◆ **What you are asked to do**: The entries below contain a line with "left: 60px ->" and a line with "интерьеров как будто". Retype exactly everything from the first down to the second, both included, and nothing else.

◆ **Dataset content**:
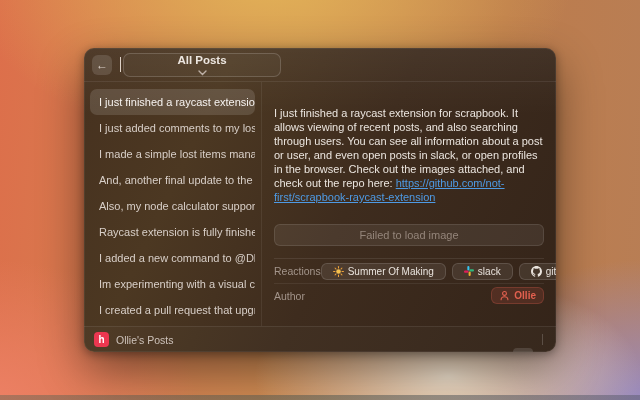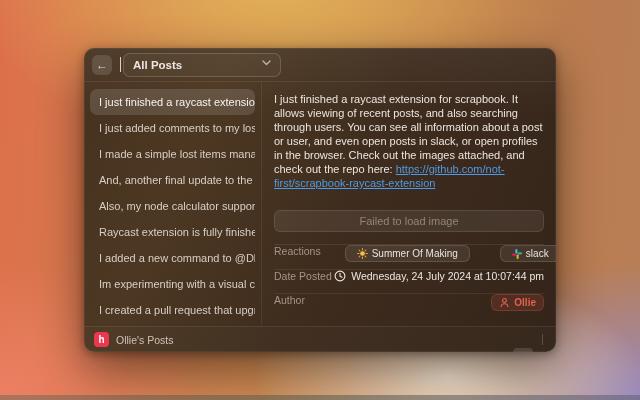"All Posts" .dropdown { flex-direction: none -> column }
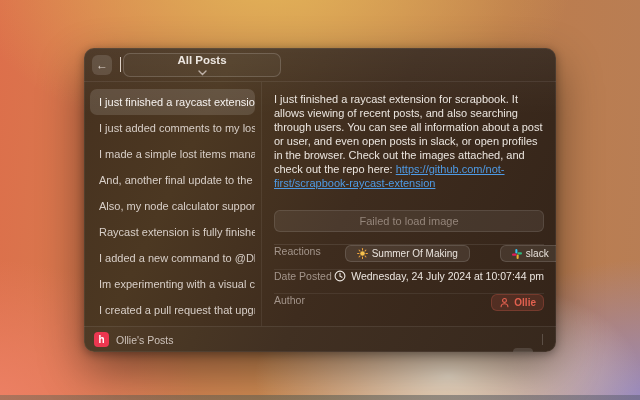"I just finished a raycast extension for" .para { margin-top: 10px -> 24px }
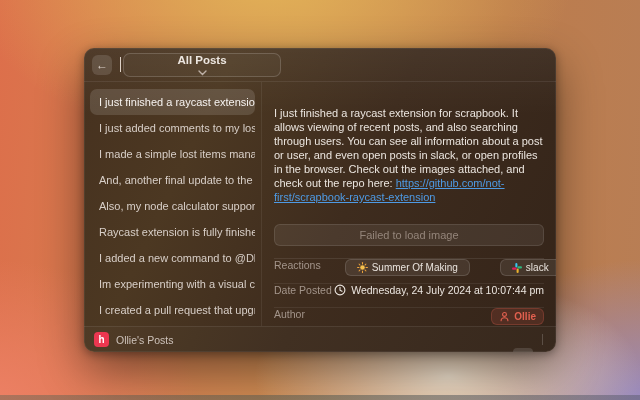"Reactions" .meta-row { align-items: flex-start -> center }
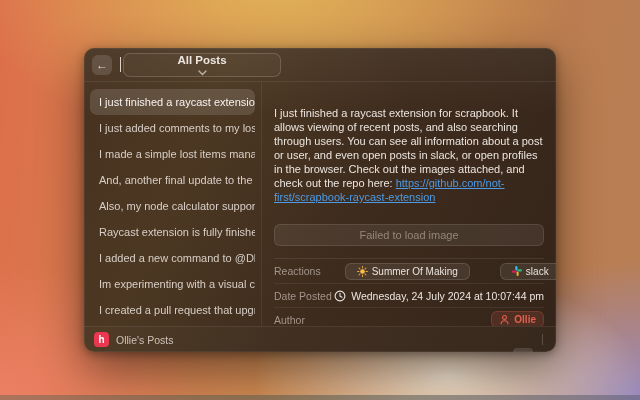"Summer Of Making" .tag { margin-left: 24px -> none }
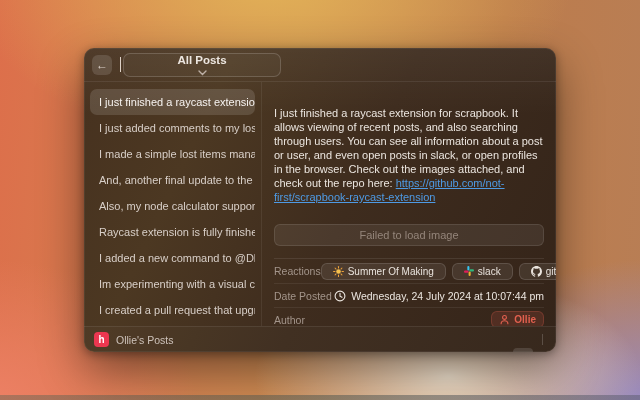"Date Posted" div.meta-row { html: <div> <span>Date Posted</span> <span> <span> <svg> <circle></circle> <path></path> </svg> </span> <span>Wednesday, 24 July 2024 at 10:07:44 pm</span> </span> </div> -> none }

--

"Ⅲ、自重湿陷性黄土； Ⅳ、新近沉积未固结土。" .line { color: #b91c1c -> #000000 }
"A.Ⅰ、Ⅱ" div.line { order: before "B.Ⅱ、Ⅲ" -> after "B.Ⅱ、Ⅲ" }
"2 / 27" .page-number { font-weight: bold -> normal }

...

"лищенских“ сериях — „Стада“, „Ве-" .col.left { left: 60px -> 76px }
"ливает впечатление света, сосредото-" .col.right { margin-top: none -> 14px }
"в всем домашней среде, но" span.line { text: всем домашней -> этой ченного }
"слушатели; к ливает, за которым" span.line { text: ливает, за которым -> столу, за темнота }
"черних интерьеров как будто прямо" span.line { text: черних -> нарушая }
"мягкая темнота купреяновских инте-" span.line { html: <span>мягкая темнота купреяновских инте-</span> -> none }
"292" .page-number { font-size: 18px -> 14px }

◆ **Response to this exercise**:
"лищенских“ сериях — „Стада“, „Ве-" .col.left { left: 60px -> 76px }
"ливает впечатление света, сосредото-" .col.right { margin-top: none -> 14px }
"в всем домашней среде, но" span.line { text: всем домашней -> этой ченного }
"слушатели; к ливает, за которым" span.line { text: ливает, за которым -> столу, за темнота }
"черних интерьеров как будто прямо" span.line { text: черних -> нарушая }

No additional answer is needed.